Even with the massive variety at our disposal, there are some things that are more commonly enjoyed than others. Prominent among them is that we, as a society, tend to like our food to still be moist and juicy when we eat it. Although there are some foods that we like to eat dry, cooking, in general, is preferred when the food is not dehydrated.
This can present a problem to many cooks, as the key factor in the majority of dishes is heat. How does one gauge the temperature – especially for easily cooked foods like vegetables – to the point of cooking them without evaporating all the moisture content they contain?
Although there is the obvious answer of boiling food in a totally liquid environment, not everyone wants to have to eat soup for a palatable meal, and there are some foods that simply do not lend themselves to being boiled. Wrapping the food or covering the cooking dish is also used on occasion, holding the moisture in the food with an impermeable barrier.
Often overlooked as too ‘fancy,’ an appliance for many home cooks is the steamer. This tool cooks the food with exposure to heated steam, creating a cooking environment containing enough moisture with no concerns of evaporation.

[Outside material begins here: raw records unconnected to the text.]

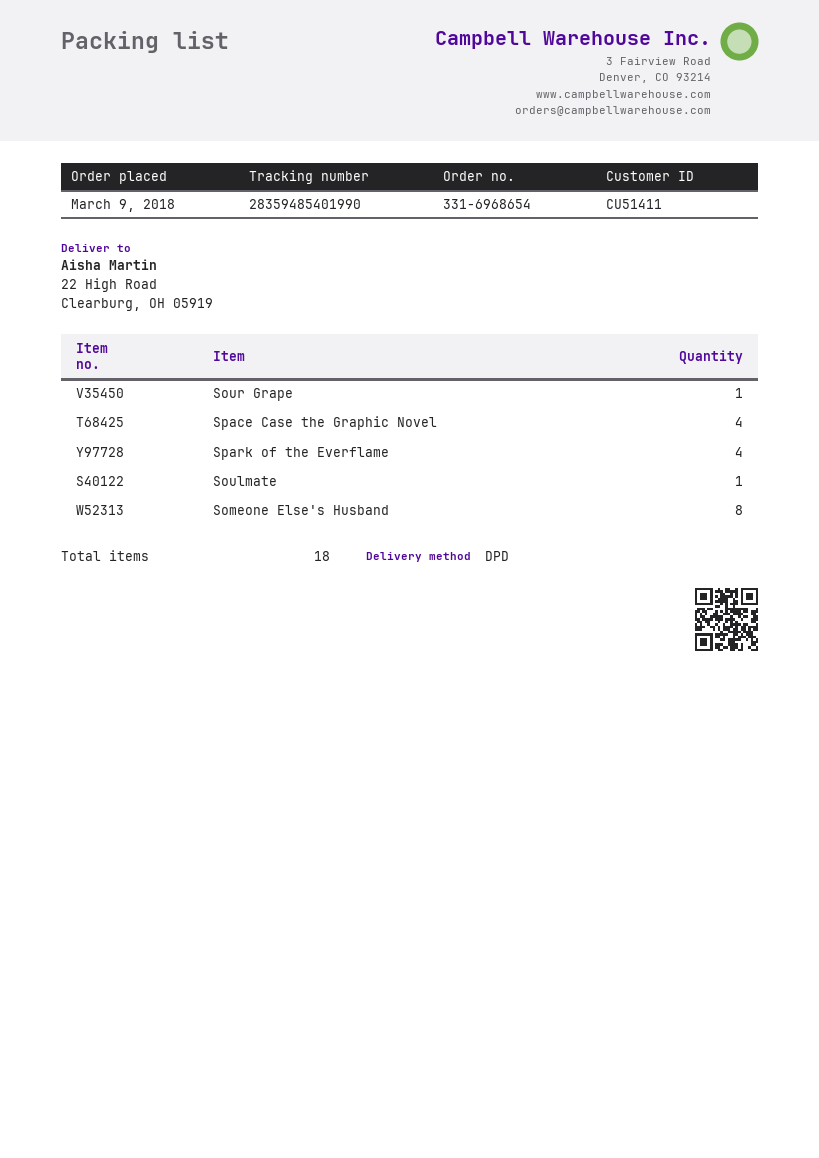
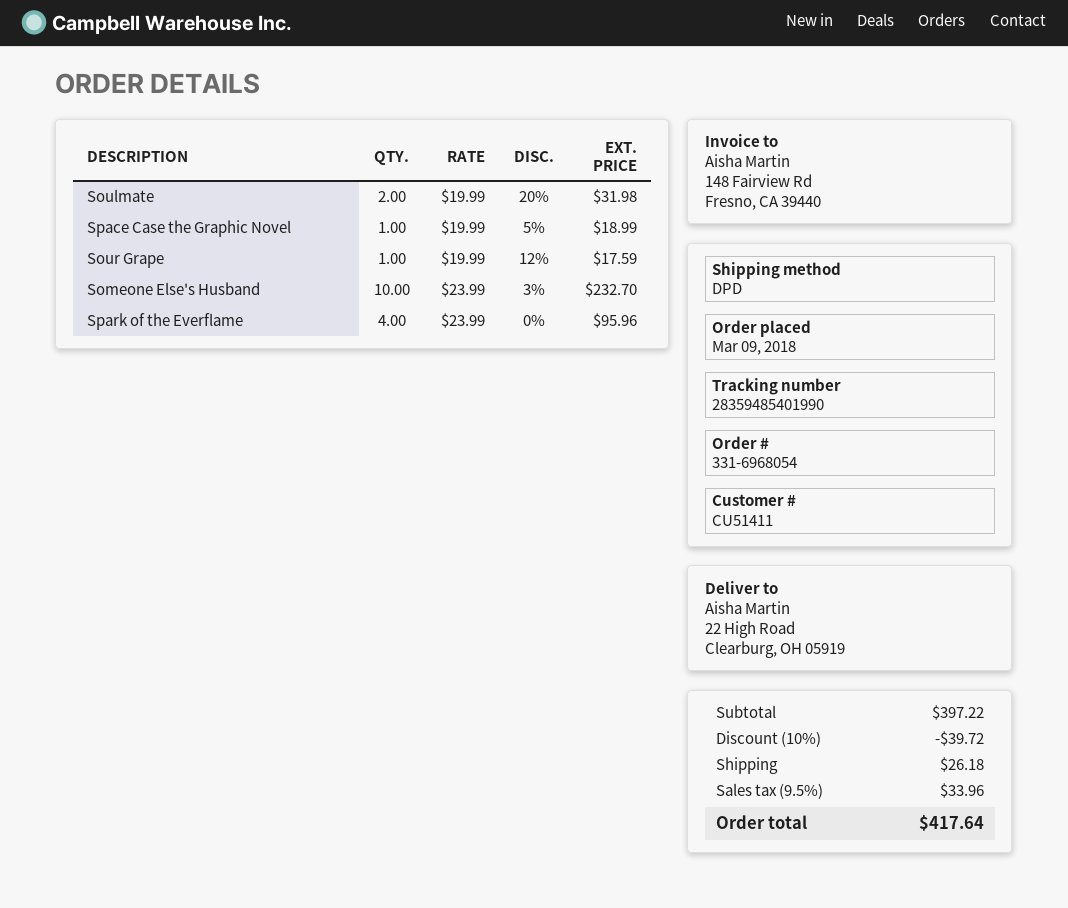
order number: 331-6968654 -> 331-6968054
Space Case the Graphic Novel: 4 -> 1
Soulmate: 1 -> 2
Someone Else's Husband: 8 -> 10

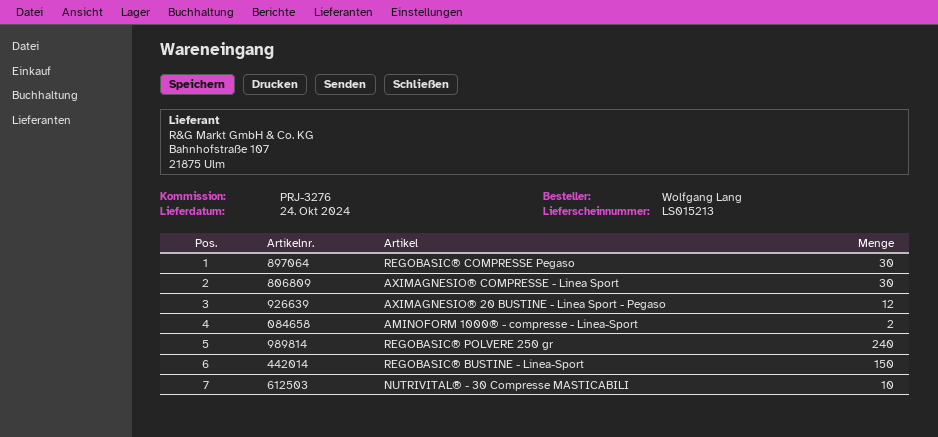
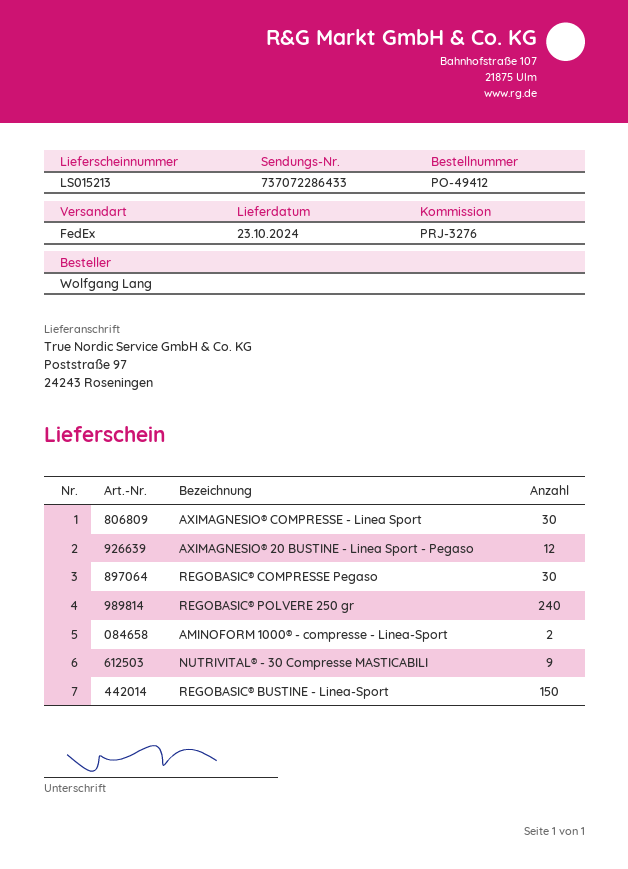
delivery date: 2024-10-24 -> 2024-10-23
NUTRIVITAL® - 30 Compresse MASTICABILI: 10 -> 9

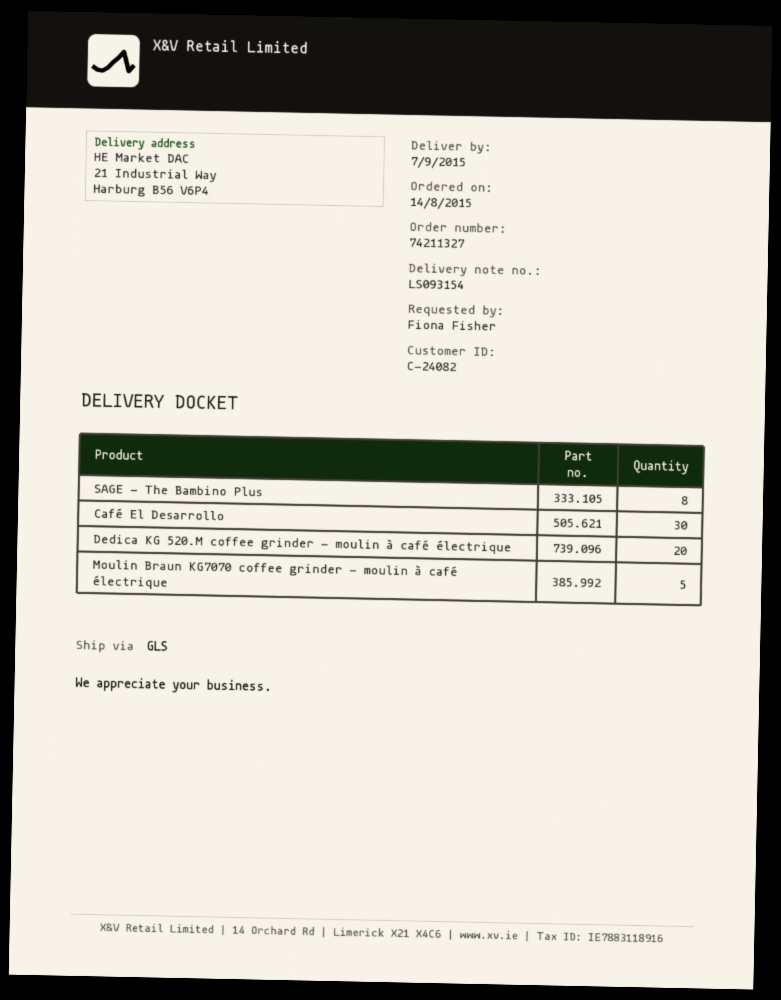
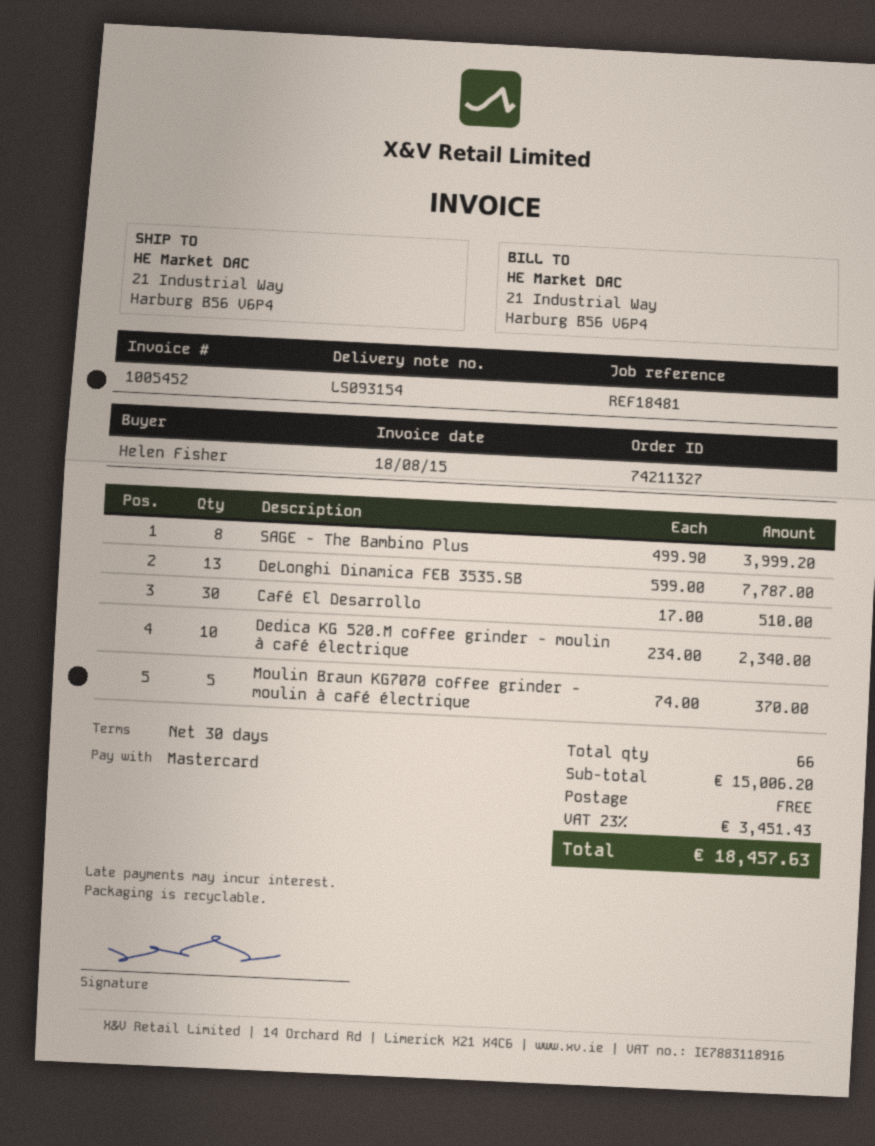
ordered by: Fiona Fisher -> Helen Fisher
Dedica KG 520.M coffee grinder - moulin à café électrique: 20 -> 10
DeLonghi Dinamica FEB 3535.SB: none -> 13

Steamers have been around for quite literally hundreds of years. Ancient steamers have been found in China and Egypt, which shows how far back the predilection for moist food has been a factor among the human culture. Today’s steamers have come a long way, powered by electricity and built of heat-resistant plastic instead of bronze or pottery, but the culinary principles remain the same.
Any kitchen accessory in the modern world is manufactured by dozens of different suppliers, each hoping to be the choice of the next customer. Steamers are no exception, and shopping for a steamer can quickly overwhelm you with competing claims of excellence in every possible attribute.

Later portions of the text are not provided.